Non-farm earnings account for 35 to 50 per cent of rural household income across the developing world. Landless and near-landless households everywhere depend heavily on non-farm income for their survival, while agricultural households count on non-farm earnings to diversify risk, moderate seasonal income swings and finance agricultural input purchases. Over time, the rural non-farm economy (RNFE) has grown rapidly, contributing significantly to both employment and rural income growth. This paper gives a descriptive profile of the rural non-farm economy and discusses the rural dynamics and internal processes of rural growth and change as well as the impact of growing globalisation and urbanisation on rural non-farm activity. The publication presents the following characteristics of RNFE:
size: RNFE accounts for about 30 per cent of full-time rural employment in Asia and Latin America, and 20 per cent in West Asia and North Africa
composition: it is composed of a highly heterogeneous collection of trading, agro-processing, manufacturing, commercial and service activities
equity implications: its extreme heterogeneity results in widely varying productivity and profitability
dynamics: it is characterised by shifting motors of rural economic growth, and pull factors which result in towns attracting rural workers leading to rural-to-urban migration.

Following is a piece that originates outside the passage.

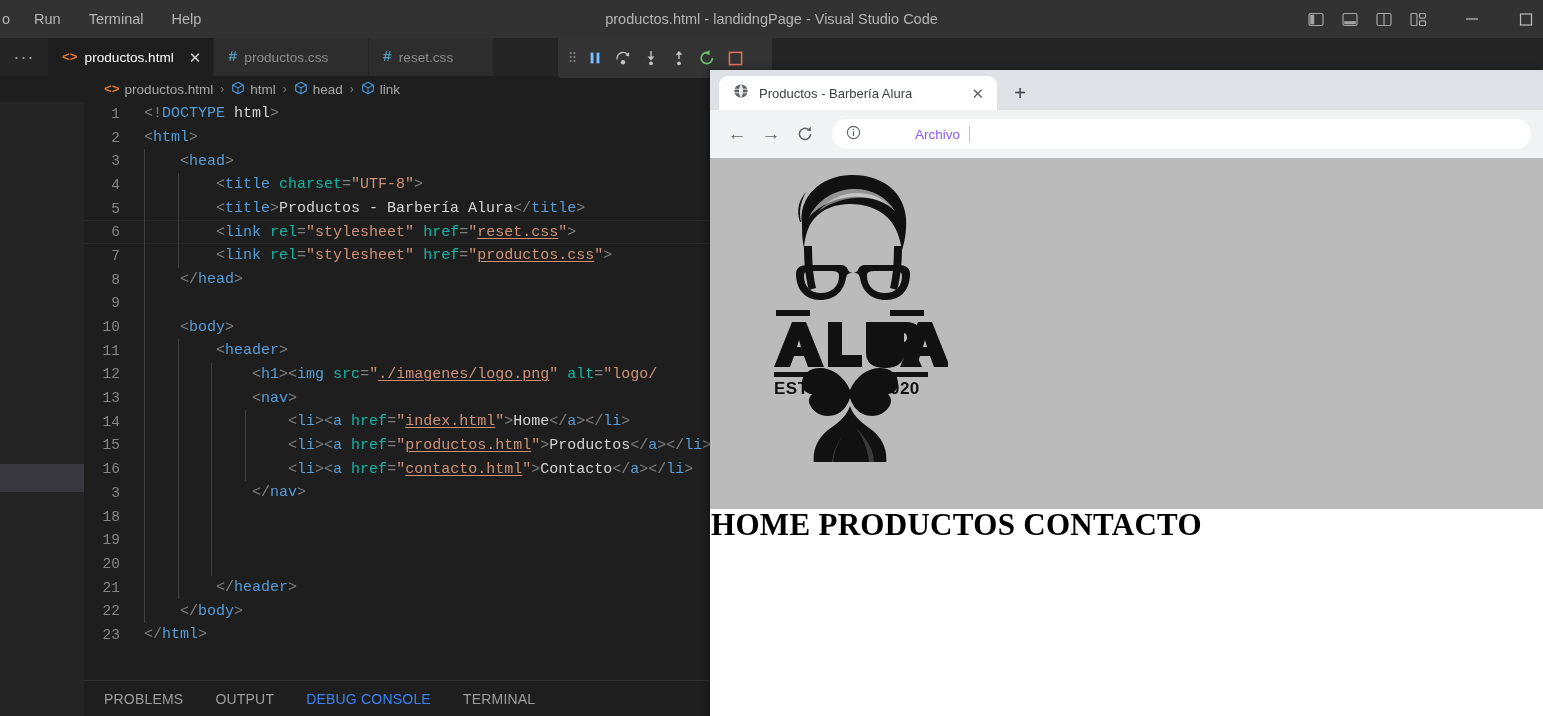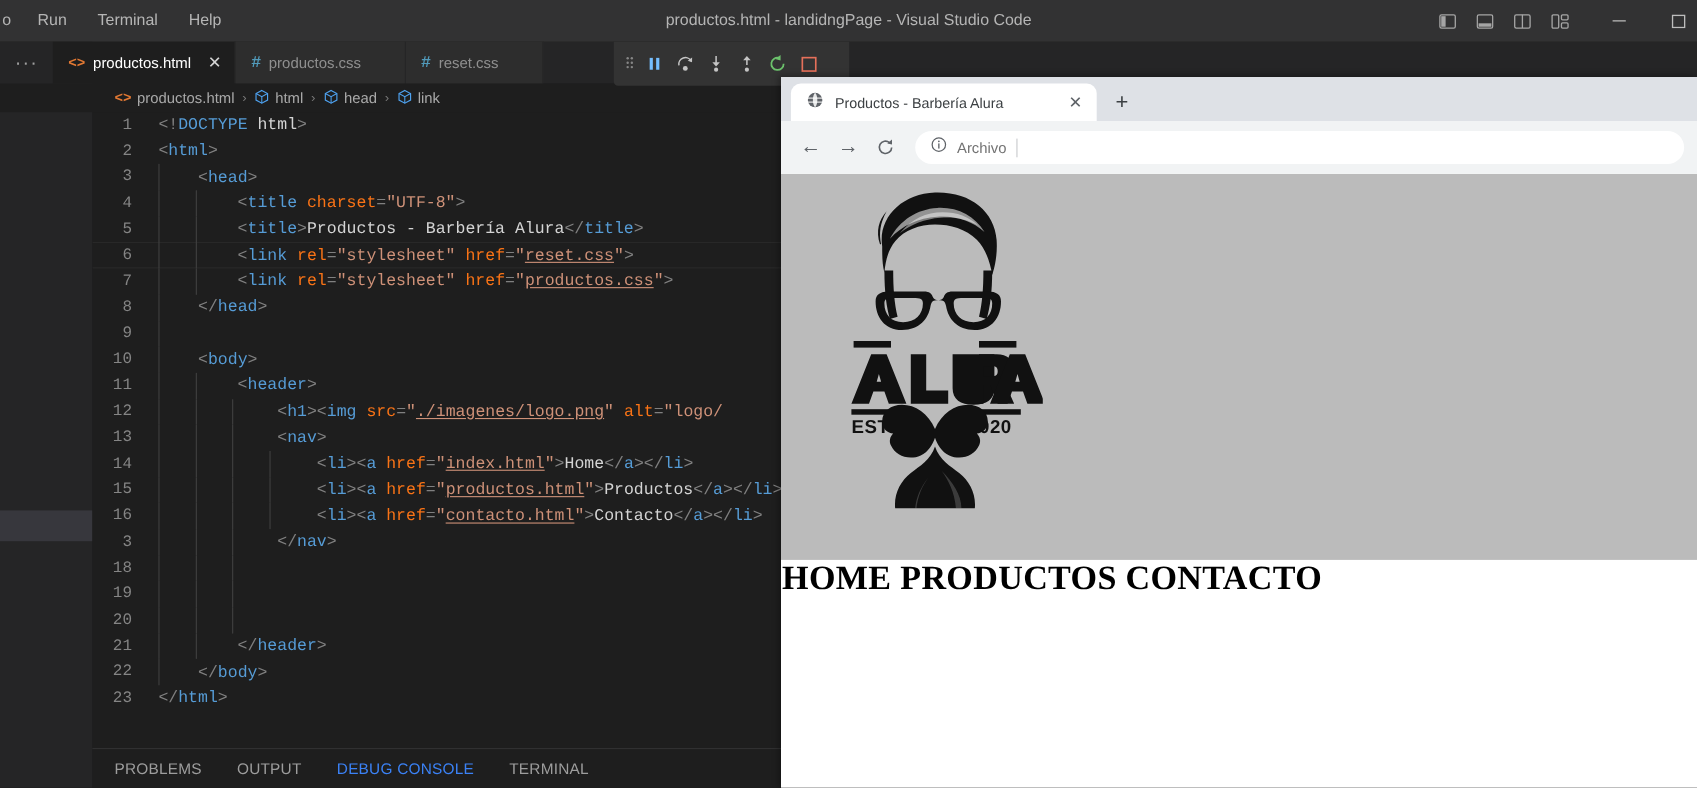"Archivo" .ch-omni-label { color: #737373 -> #8b5cf6; margin-left: none -> 45px }
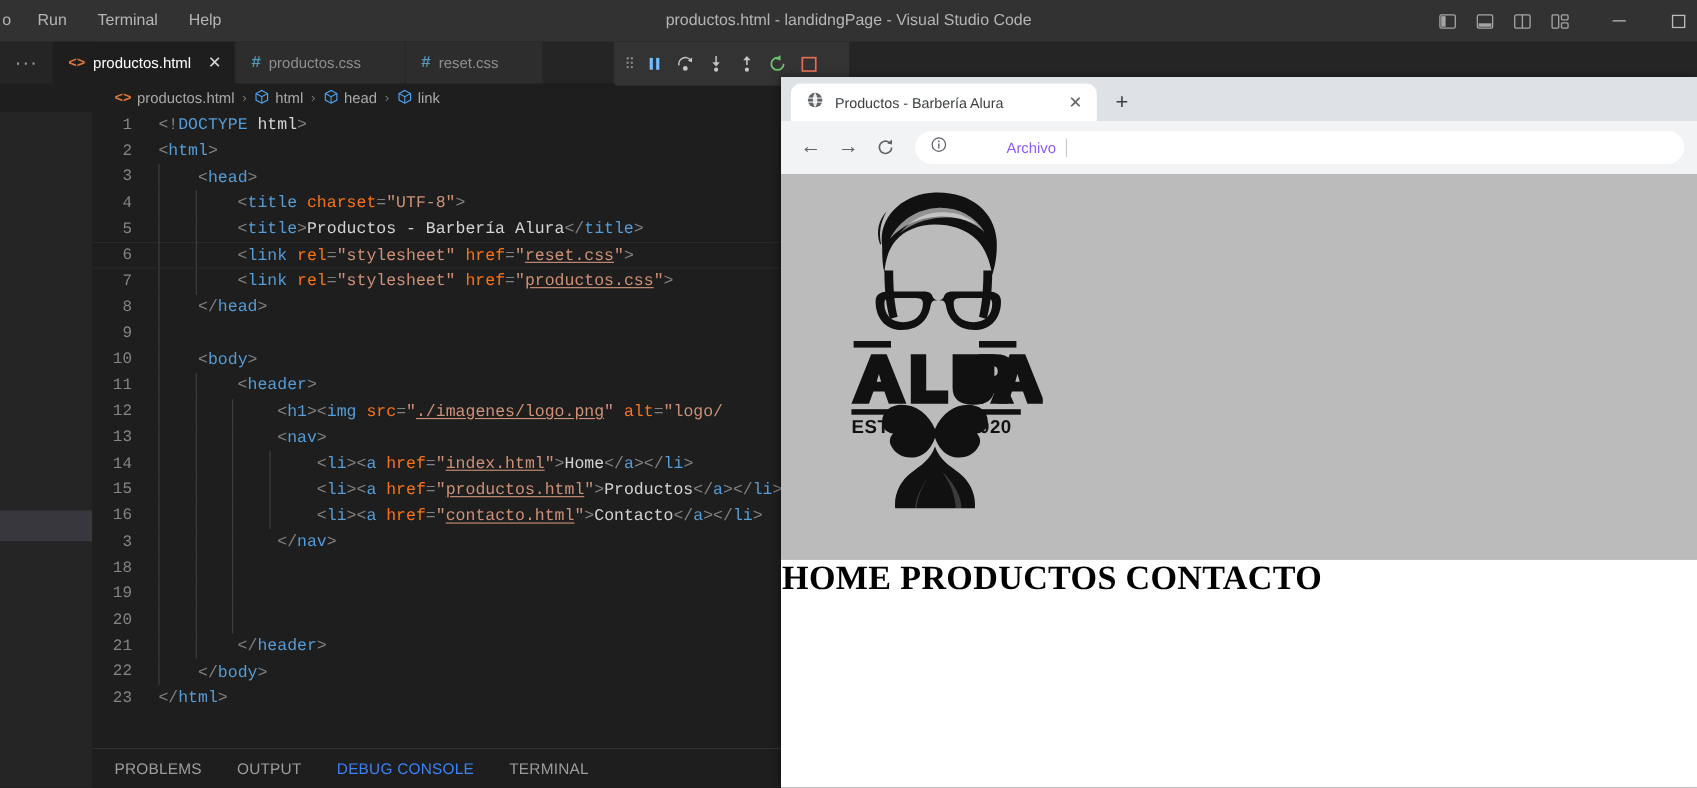"charset" .t-attr { color: #f97316 -> #14b8a6 }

The paper examines the conditions under which the two preconditions for pro-poor growth of the RNFE can be met. Available evidence suggests the RNFE can significantly expand economic opportunities for the rural poor if the following conditions hold:
the RNFE must be growing robustly – from a policy perspective this requires investments in agricultural technology, rural education, communications, transportation and electrification, plus a favorable policy environment
access by the poor to growing non-farm market niches – this requires investment in rural education and health in order to improve the existing human capital stock of the poor and the removal of existing economic and social barriers that limit entry by the poor into lucrative non-farm professions.

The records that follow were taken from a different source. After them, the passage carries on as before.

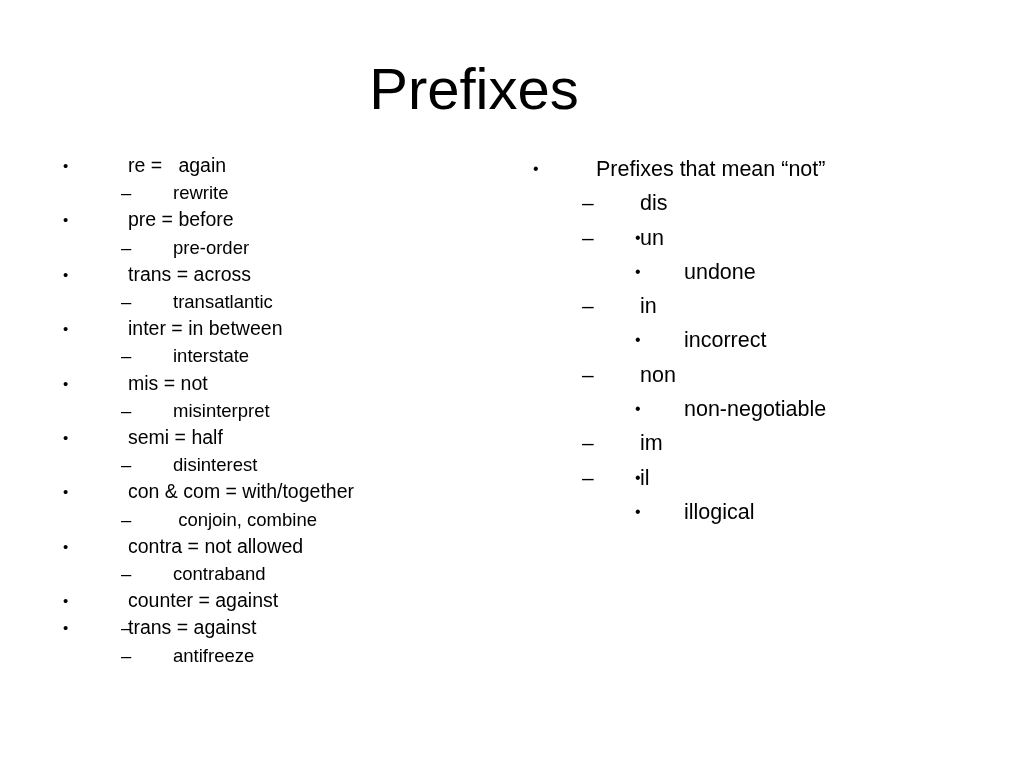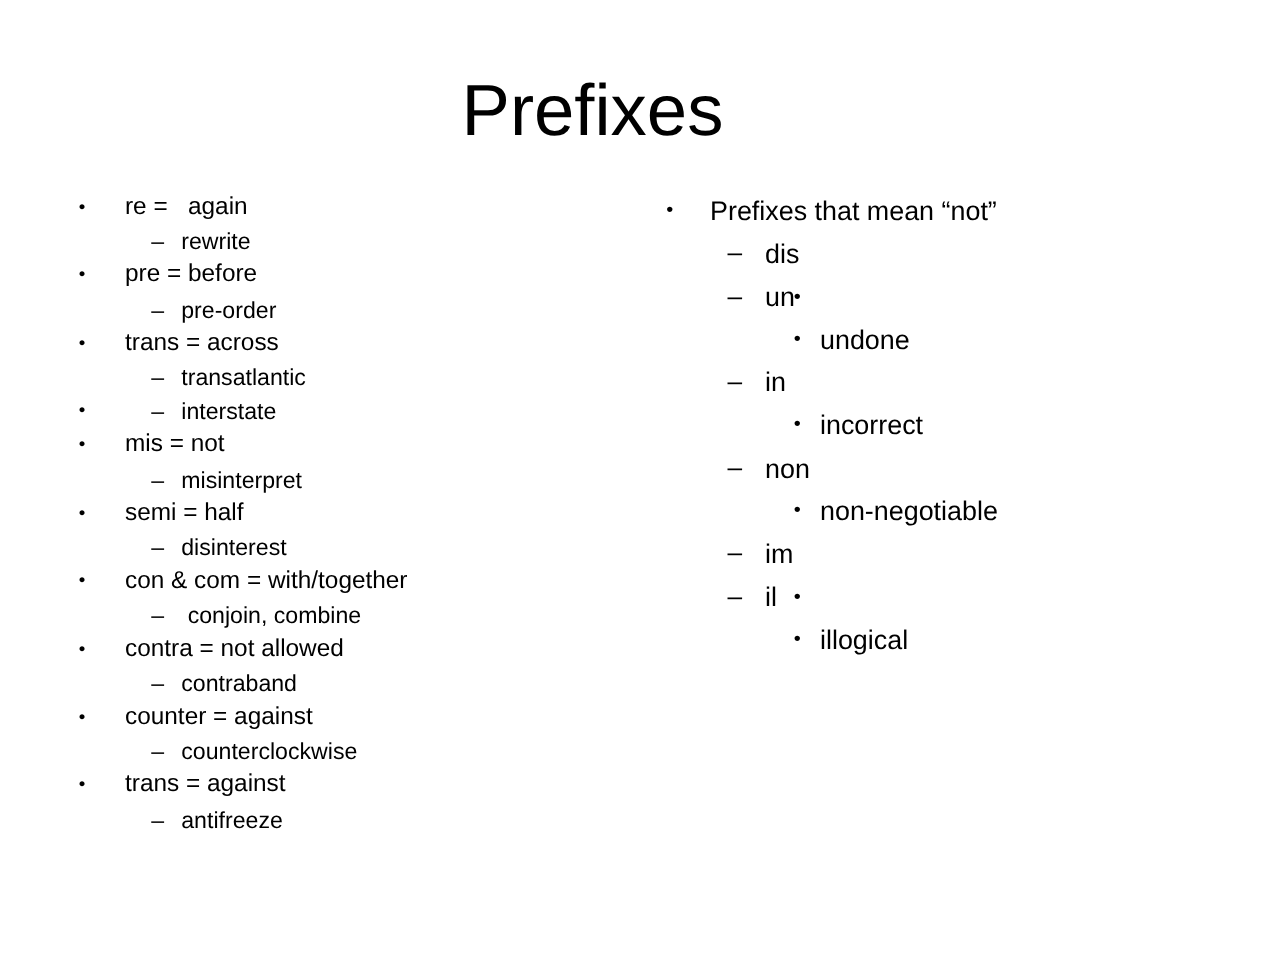"re = again" .line .txt { margin-left: none -> 28px }
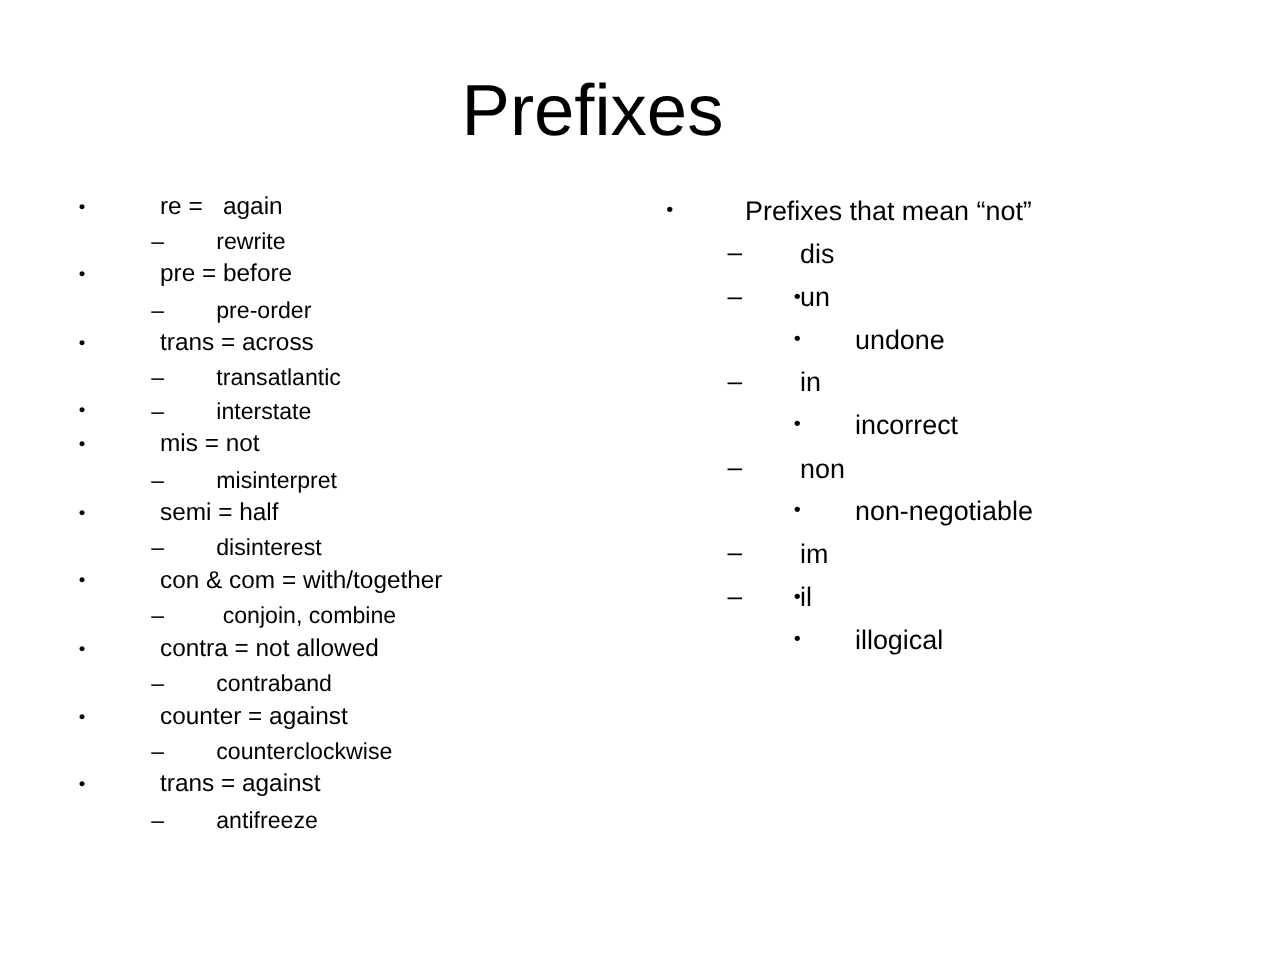"inter = in between" span.txt { html: none -> <span>inter = in between</span> }
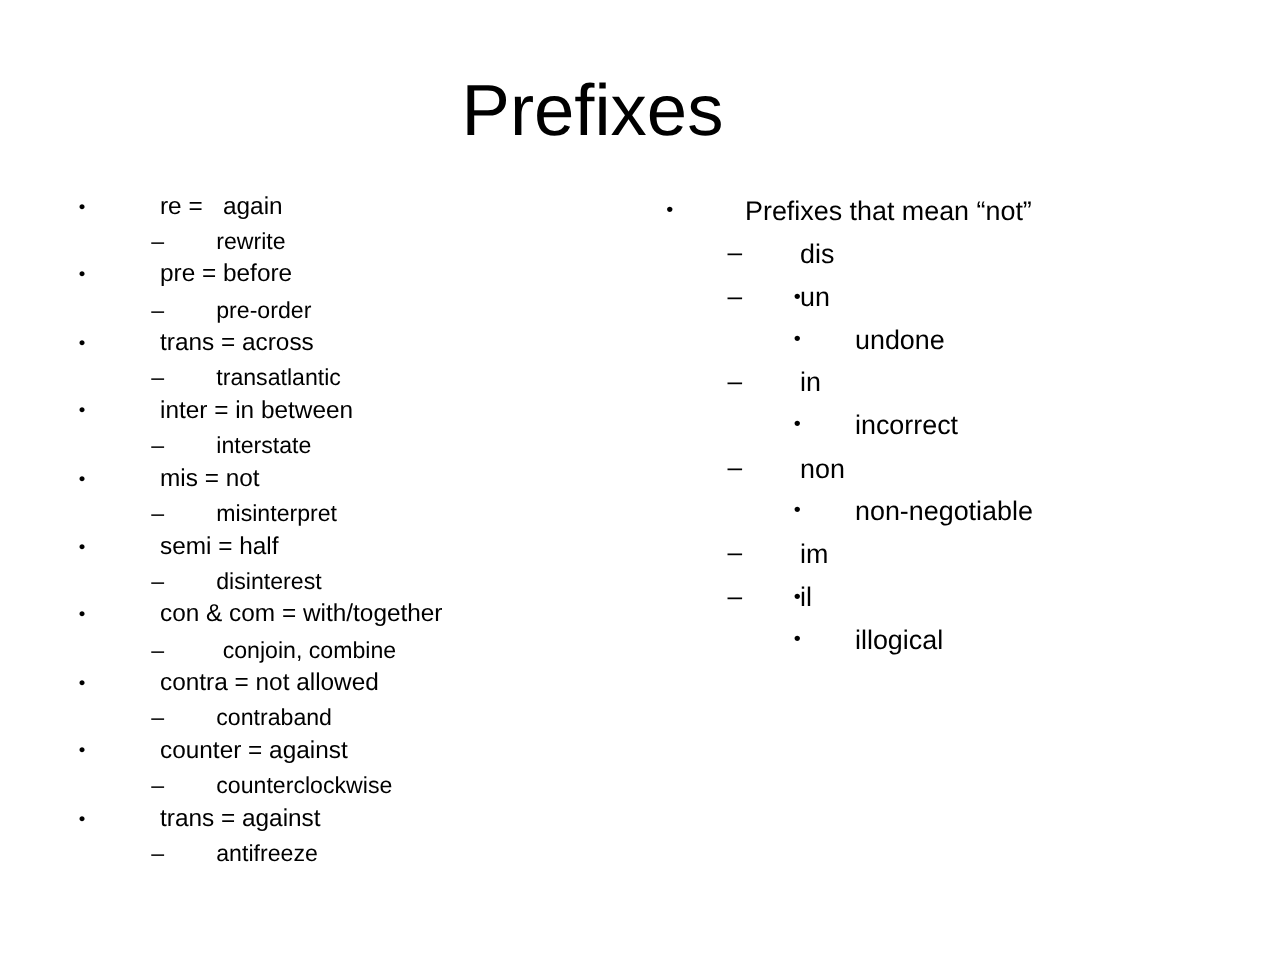"counterclockwise" span.txt { html: <span>counterclockwise</span> -> none }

The authors go on to make further observations and suggestions.
Poverty-reducing rural non-farm growth requires an aggregate increase in rural non-farm income coupled with growing income per worker.
Investments must be made in the productive capacity and productivity of rural tradables such as agriculture, tourism or natural resource-based activities in order to ensure their competitiveness in external markets.
Where low-cost rural labour and low transportation costs coincide, rural households can compete in urban or export markets through commuting, short-term migration or urban-to-rural subcontracting arrangements.